The cross country teams’ difficult seasons last year following a 20-year program absence have them looking to finally enter the race that is collegiate cross country.
Given the program’s non-existence over the last two decades, initial recruiting has been difficult, coach Stefanie Scalessa said. As part of the rebuilding process, a heightened focus on recruiting is paramount, she said.
“Recruiting is essential to our future,” Scalessa said. “We have a long way to go, and we have only just started. We just got through the season [last year].”
Men’s cross country captain and senior Dave D’Addario said a full year of recruiting should bode the teams well.
“We were under-prepared last season,” he said. “We had very few runners and we found out really late [that the program was coming back], so we weren’t able to tap into our full potential.”
“But this season we have the advantage of a full recruiting year. We will be strong. We are deeper and we are younger-something which is overlooked in the [Atlantic Ten Conference.]”
Both the men’s and women’s teams finished 13th out of 14 teams at the A-10 championship meet last season.
The men’s team started this season strong, finishing second out of six teams at the Monmouth Kickoff Sept. 2 and followed that with an eighth place finish among 19 teams at the Fordham Invitational Saturday.
The women’s team finished sixth of six teams at Monmouth and placed 15th of 18 teams at Fordham Saturday.
A new assistant coach – Todd Witzleben – was also brought in.
Having run for La Salle as a student and coached at The College of New Jersey, Witzleben brings a local feel to the program. Witzleben said he wants to jumpstart the teams from low finishes to top 10 performances.
Professionally, Witzleben runs marathons for Nike Team Run LA and has advanced to the Olympic trials. But he has very succinct goals for both teams this season.
“We need to bring in recruits, make the awareness of this team essential, a higher profile,” he said. “But we can do a lot of work with the ones that are here, challenging to win the A-10’s every year.”
Specifically, Witzleben wants to change the focus of the Owl’s training.
“At first, we are working strength, increasing mileage, all with a strong distance base,” Witzleben said. “Then, for the end of the season, in preparation for the A-10s, we’ll add speed.”
D’Addario believes that his new coach can make a difference.
“He’s super knowledgeable, an Olympic qualifier, places we all want to go,” D’Addario said. “He’s extremely well qualified for what he’s going to do. He knows distance. He lives, breathes and sleeps distance.”
Junior Shanice DePass also sees improvement under the new coaching tandem.
“Coach Witzleben is really strict, but he knows what he’s talking about,” she said. “He pushes us because he wants us to succeed.”

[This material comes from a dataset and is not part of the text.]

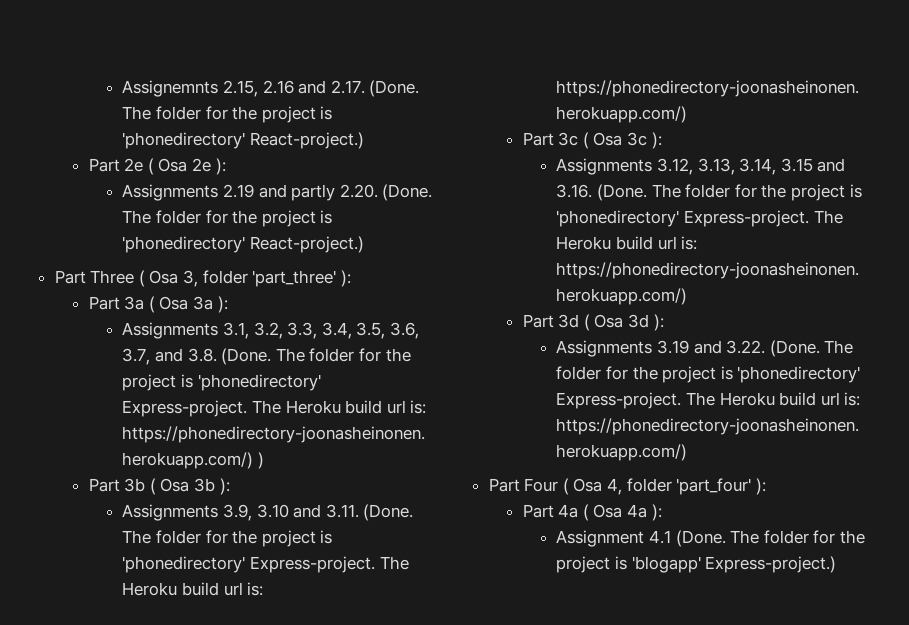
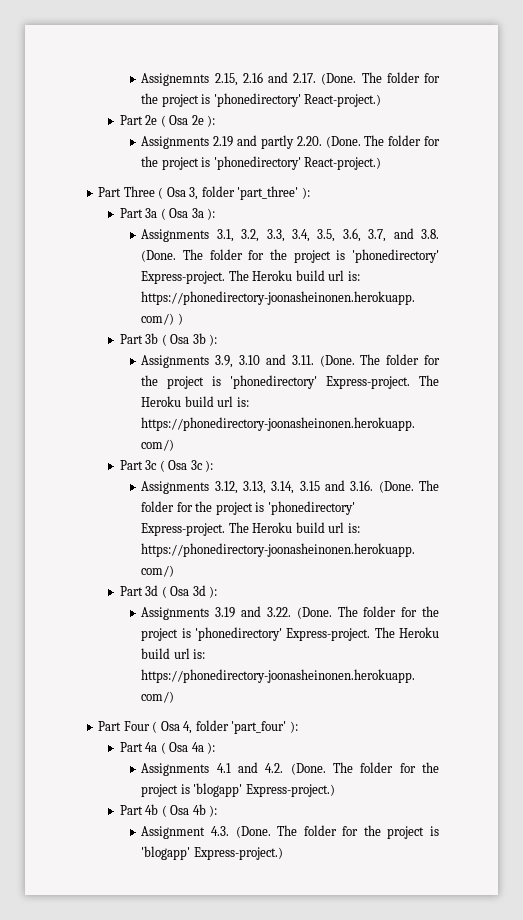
- Assignment 4.1 (Done. The folder for the project is 'blogapp' Express-project.)
+ Assignments 4.1 and 4.2. (Done. The folder for the project is 'blogapp' Express-project.)
+ Part 4b ( Osa 4b ):
+ Assignment 4.3. (Done. The folder for the project is 'blogapp' Express-project.)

Still, DePass said, more is needed on the women’s team, with only 14 women currently on their roster.
“The only thing we’re lacking is people,” DePass said. “Even recruiting on campus – just getting people who run on the track, it would really help the team.
Scalessa said that the dream of achieving high marks at the A-10s is a reality.
She said full recruiting potential for the Owls is still three or four years off, but on paper, Scalessa also has some changes for this season.
“Last year we found out about the season in late August, and it took time to make the team. But it wasn’t enough time to be ready for the early meets. This year, we’d like to get to more meets, and better meets.”